7%の増収、12%の営業増益、4%の純利益増益の予想です。

売上は前期実績がやや上振れしていたところからの
増収予想だったので、まぁ概ね10%成長位でいいんじゃないでしょうか。

利益面は営業利益が前期実績がやや未達というところからの
12%増益なのでやはりならすと10%程度かなという印象です。

純利益は前期実績が20%に近い増益率だったこともあり、
こちらもならすと10%程度ではないでしょうか。

3年期間(16.3~19.3)のCAGR正確には以下の通りです。
売上+9.2%、営業利益+13.0%、純利益+11.6%です。

ちなみに私の想定している期待成長率はCAGR8%ですから、
まぁこちらもいいガイダンスだと感じました。


(4)セグメントの状況


◆食品物流
新規開拓、既存深掘りと順調で24%の増収です。


◆医薬・医療物流
要するにマツキヨなどへのビジネスですが、
インバウンド落ち込みがあるものの、
改装やオムニチャネル対応などで横ばいを維持しているようです。

◆常温物流その他
既存の深堀りが進展し4.6%の増収と堅実です。

新規センタ開設のコストなどを負担しつつも原価削減も同時に行い、
物流全体では11.5%増収、12.2%の増益という内容です。

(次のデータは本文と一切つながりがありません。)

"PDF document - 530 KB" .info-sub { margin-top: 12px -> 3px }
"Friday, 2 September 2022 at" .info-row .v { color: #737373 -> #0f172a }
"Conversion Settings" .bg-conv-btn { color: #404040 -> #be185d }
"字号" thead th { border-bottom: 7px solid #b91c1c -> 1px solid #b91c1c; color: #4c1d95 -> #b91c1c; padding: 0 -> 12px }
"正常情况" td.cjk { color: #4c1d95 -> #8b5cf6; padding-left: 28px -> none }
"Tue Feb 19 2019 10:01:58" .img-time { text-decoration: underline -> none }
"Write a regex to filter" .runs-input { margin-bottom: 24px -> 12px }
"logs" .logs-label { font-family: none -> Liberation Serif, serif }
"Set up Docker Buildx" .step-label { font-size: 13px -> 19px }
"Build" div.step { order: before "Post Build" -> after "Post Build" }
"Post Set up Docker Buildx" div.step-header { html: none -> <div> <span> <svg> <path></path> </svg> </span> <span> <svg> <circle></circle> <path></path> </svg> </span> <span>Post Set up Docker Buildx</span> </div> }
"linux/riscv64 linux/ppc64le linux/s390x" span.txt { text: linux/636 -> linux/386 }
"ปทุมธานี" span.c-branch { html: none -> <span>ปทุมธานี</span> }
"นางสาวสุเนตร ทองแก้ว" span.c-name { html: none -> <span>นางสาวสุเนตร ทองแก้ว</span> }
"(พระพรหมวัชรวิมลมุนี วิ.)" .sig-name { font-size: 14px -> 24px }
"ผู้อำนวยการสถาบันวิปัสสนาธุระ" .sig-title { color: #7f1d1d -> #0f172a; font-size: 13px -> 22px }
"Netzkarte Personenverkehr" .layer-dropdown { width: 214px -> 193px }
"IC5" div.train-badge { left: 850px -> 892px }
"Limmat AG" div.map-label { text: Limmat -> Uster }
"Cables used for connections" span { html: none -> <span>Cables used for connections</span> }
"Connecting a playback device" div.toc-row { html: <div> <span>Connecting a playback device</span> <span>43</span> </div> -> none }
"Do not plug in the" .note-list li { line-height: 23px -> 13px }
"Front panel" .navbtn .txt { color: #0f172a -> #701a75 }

問題ないですね。

◆その他
文書管理事業は新たな獲得は難しいようで、
現規模の中でコストコントロールを行い減収増益ですが、
ここはもうこの程度で落ち着くのかなという印象です。
新たに公共機関などから受託があれば、おまけ的な位置づけと理解しています。




3.IR照会

特に実施していません。
株主総会に向けて質問事項を整理しておきたいです。



4.株価推移

株価の動向ですが、想定PERを元に仮想株価を引いた表は以下の通りです。

9090_丸和運輸機関(17年3月期_4Q)株価推移

物流業界は低PERなのですが、
このチャート上はPER10倍~20倍のレンジで想定した株価推移を
プロットしています。
上場してから前々期の本決算まではPER1桁台でしたが、
配当による還元が高まり、東証1部へ昇格してから
評価PERが10倍台が定着してきました。
但し、PER20倍を超えるとさすがに行き過ぎといった構造も
何となく見えて来ます。
現在PER15倍近傍から再び高値を目指す動きになっていますね。



目標株価ですが、19.3期EPS215で評価PER16倍で3400円としていました。
今回、進行期が進んだことにより見直します。

今後のCAGRは8%は今後も見直しません。
ここ3期を平均すると10%を超えていることは、
前述の通りですが、今後のマツキヨのインバウンドや改装による
押上げ効果はだいぶ落ち着いてくるものと思われますし、
戦略投資のスーパー向けも急増という印象はありません。

18.3期予想EPS200.65に対して8%成長と見ると、20.3期予想は234です。
19.3期EPS予想は215でしたから概ねそのトレンドの延長戦という見立てです。
ここに従来の評価PER16倍を乗算すると目標株価は3744円になります。
というわけで、新たな目標株価はキリのいい数字で3800円とします。


・想定EPS(20.3期)
200.65×1.08×1.08≒234
・評価PER
16倍
・目標株価(20.3期想定)
234×16≒3800円 →時価総額想定 約444億(現状610億)



5.さいごに

同社の決算開示後、速やかにIRページの社長メッセージが更新されます。
今回も即座に決算について和佐見社長のコメント文が掲載されています。

短信の一部抜粋をしているような印象も受けますが、
せっかくなのでもう少し形式に縛られないで、
和佐見社長らしいトーンでのコメントだとより嬉しいですね。